Vices cachés : les pourparlers amiables ne suspendent pas la prescription biennale
Par un arrêt du 5 février 2026, la troisième chambre civile de la Cour de cassation apporte une précision importante en matière de garantie des vices cachés : de simples pourparlers transactionnels entre les parties ne permettent ni de reporter le point de départ du délai biennal, ni d’en suspendre le cours. Le délai prévu par l’article 1648 du code civil continue donc à courir à compter de la découverte du vice par l’acquéreur, sauf hypothèses de suspension expressément prévues par la loi.
En l’espèce, des acquéreurs avaient acheté des tuiles destinées à la construction de leur maison. Les désordres étant apparus rapidement, ils avaient eu une connaissance complète du vice à la fin du mois de juin 2014. Pourtant, l’assignation en référé-expertise n’a été délivrée que le 17 septembre 2018, après plusieurs échanges amiables avec le vendeur et le fournisseur. La cour d’appel avait considéré que ces discussions amiables avaient repoussé le point de départ du délai jusqu’à l’échec des négociations. La Cour de cassation censure cette analyse et rappelle que de simples négociations ne produisent aucun effet suspensif en la matière.

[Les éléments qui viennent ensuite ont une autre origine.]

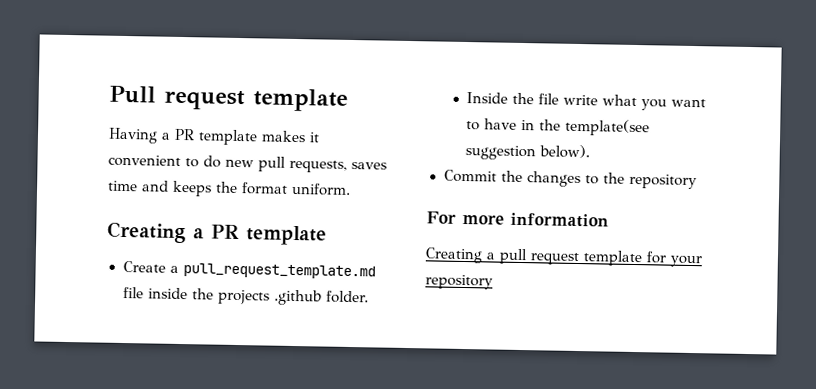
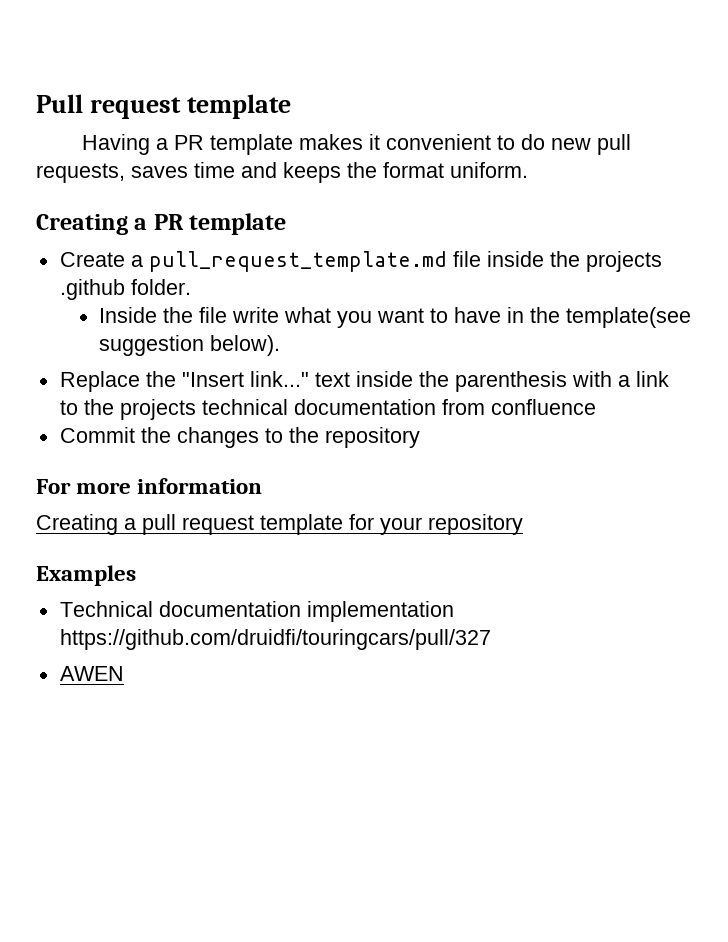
+ Replace the "Insert link..." text inside the parenthesis with a link to the projects technical documentation from confluence
+ Examples
+ Technical documentation implementation https://github.com/druidfi/touringcars/pull/327
+ AWEN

La portée pratique de cette décision est nette. Si la prescription biennale peut être suspendue, notamment dans le cadre d’une médiation, d’une conciliation ou d’une mesure d’expertise dans les conditions prévues par les textes, tel n’est pas le cas de pourparlers informels, même suivis et sérieux. En pratique, les opérateurs doivent donc sécuriser sans délai leur stratégie contentieuse : rechercher un accord amiable ne dispense jamais d’agir à temps. À défaut, la tentative de règlement peut se heurter à une fin de non-recevoir tirée de la prescription.